Navigating the complexities of AI adoption in the AML space

AI

In a recent post by Moody’s Analytics, the firm asked three key questions about driving efficiency with AI-powered screening.

Distinguishing between artificial intelligence (AI) and machine learning (ML) is essential when considering the digital transformation within computer science. AI encompasses the wider discipline of creating intelligent machines that emulate human intelligence. It is tasked with copying or performing duties that would traditionally require human decision-making or action-taking. Meanwhile, ML, a subdivision of AI, prioritises harnessing large volumes of data and nuanced patterns within this data to develop software models that aid in problem-solving and deriving insights.

These ML algorithms can progressively improve their performance through the incorporation of new data. This adaptation enables systems to recognise patterns, make predictions and execute tasks without the need for direct instruction. Despite the power of ML, it remains one part of the wider AI landscape, which also includes sectors such as natural language processing (NLP), computer vision, and robotics.

In the realm of Moody’s Analytics, we utilise a supervised learning model to enhance screening efficiency. This model is trained with labelled data, where input data aligns with the desired outputs. This allows the model to draw correlations between inputs and outputs by recognising patterns and relationships in the data.

The AI technology can be adapted to ‘know your customer’ (KYC) and anti-money laundering (AML) processes for improved operational efficiency. Moody’s Analytics has created an AI-powered Alert Score for every record requiring a company’s review. This score, ranging from 0 to 1, reflects the confidence level of the screened name, with 0.00 representing a no-match and 1.00 a match.
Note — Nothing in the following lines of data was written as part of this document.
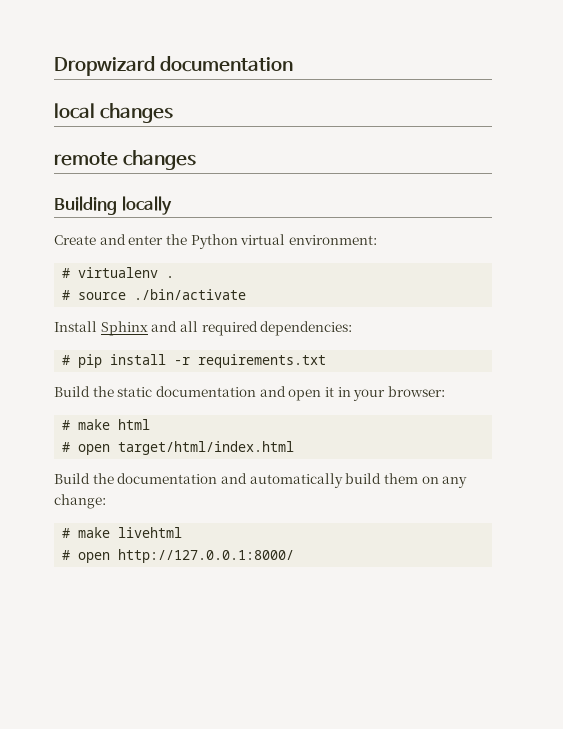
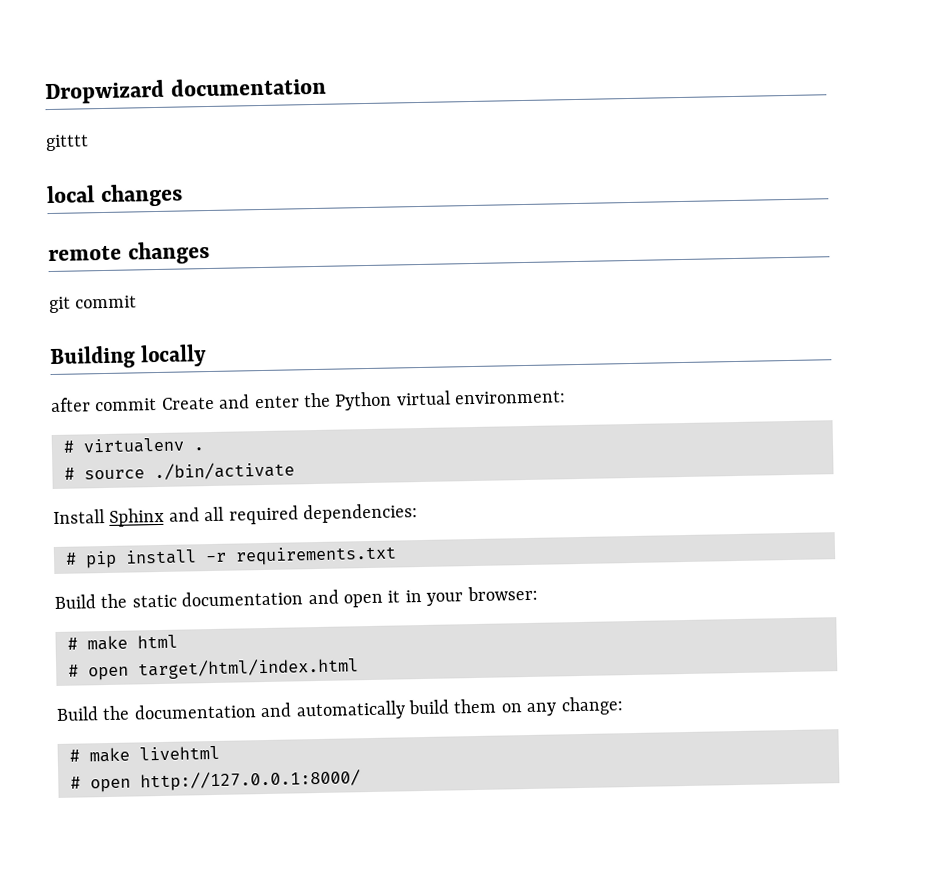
(294, 64) none -> [45,134,89,152] // gitttt
(197, 160) none -> [49,295,138,314] // git commit
(172, 205) none -> [50,397,158,413] after commit

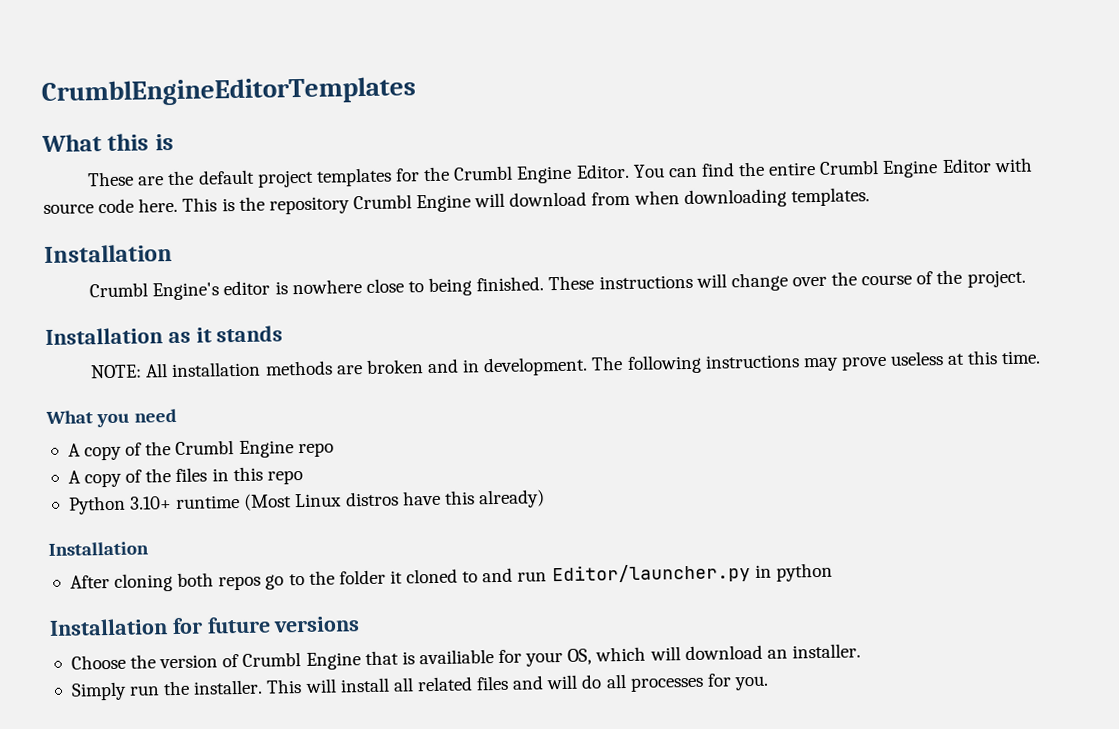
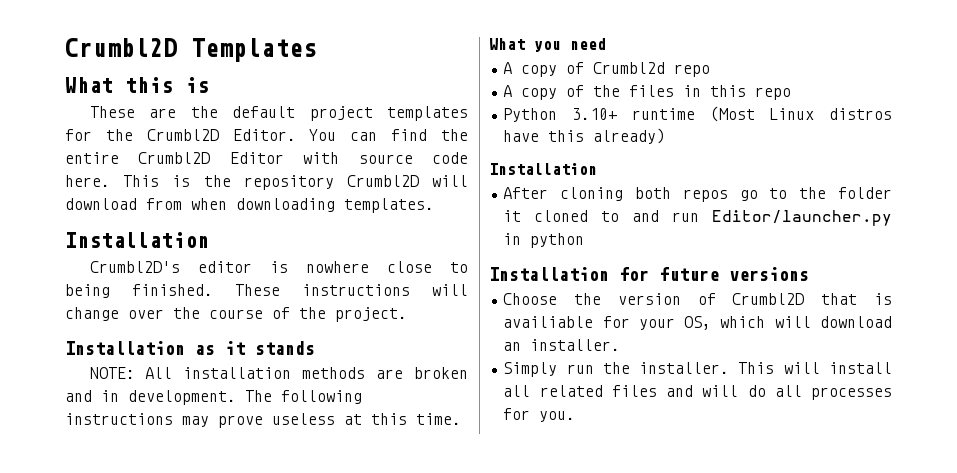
[41,76,416,108] CrumblEngineEditorTemplates -> [65,38,317,62] Crumbl2D Templates
[453,165,573,184] Crumbl Engine -> [146,129,219,141] Crumbl2D
[819,160,939,178] Crumbl Engine -> [138,152,211,164] Crumbl2D
[352,194,472,213] Crumbl Engine -> [346,175,419,187] Crumbl2D
[89,282,220,301] Crumbl Engine's -> [89,261,180,273] Crumbl2D's
[145,440,294,458] the Crumbl Engine -> [593,62,666,74] Crumbl2d
[242,652,361,670] Crumbl Engine -> [732,293,805,305] Crumbl2D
The Moody’s Analytics Grid is the source of data for the AI Review. Our AI Review global model has been trained with over 12.1m rows of data. In addition, specific firm data can be applied to a local model for deployment within a company, aligning better with its policies and analysts’ behaviour.

The Alert Score can be employed to filter results. Firms can decide to review only those results with a score exceeding 0.25, aiding in the reduction of false positives. This level of tunable screening, defined by a company, can be adjusted to enhance efficiency while maintaining control over the screening process.

Every alert is scored by the model on a scale of 0 to 1. A score nearer to 1 indicates a higher-risk screened name, which may necessitate additional investigation. By establishing a threshold, scores on the lower end suggest a reduced chance of an alert and can be automatically filtered out. The ML technology can thereby function as a level-1 analyst, offering repeatable decision-making to sift out false positives and allowing compliance teams to focus on the investigation of higher risk alerts.

It is crucial for any company implementing AI/ML technology to comprehend its inner workings within the organisation’s processes and procedures, and to enforce governance around its design and implementation. At Moody’s Analytics, we intentionally deploy static models that don’t learn from customer decisions in real-time without human intervention.

The integration of AI within the AML industry comes with its share of challenges, such as significant costs for deploying AI systems, data quality and availability issues, complex regulatory compliance requirements, and difficulties in understanding and explaining the decisions made by AI models. Despite these challenges, the potential benefits of AI and ML in enhancing the efficiency and effectiveness of KYC and AML processes make it an area worth exploring for many financial institutions.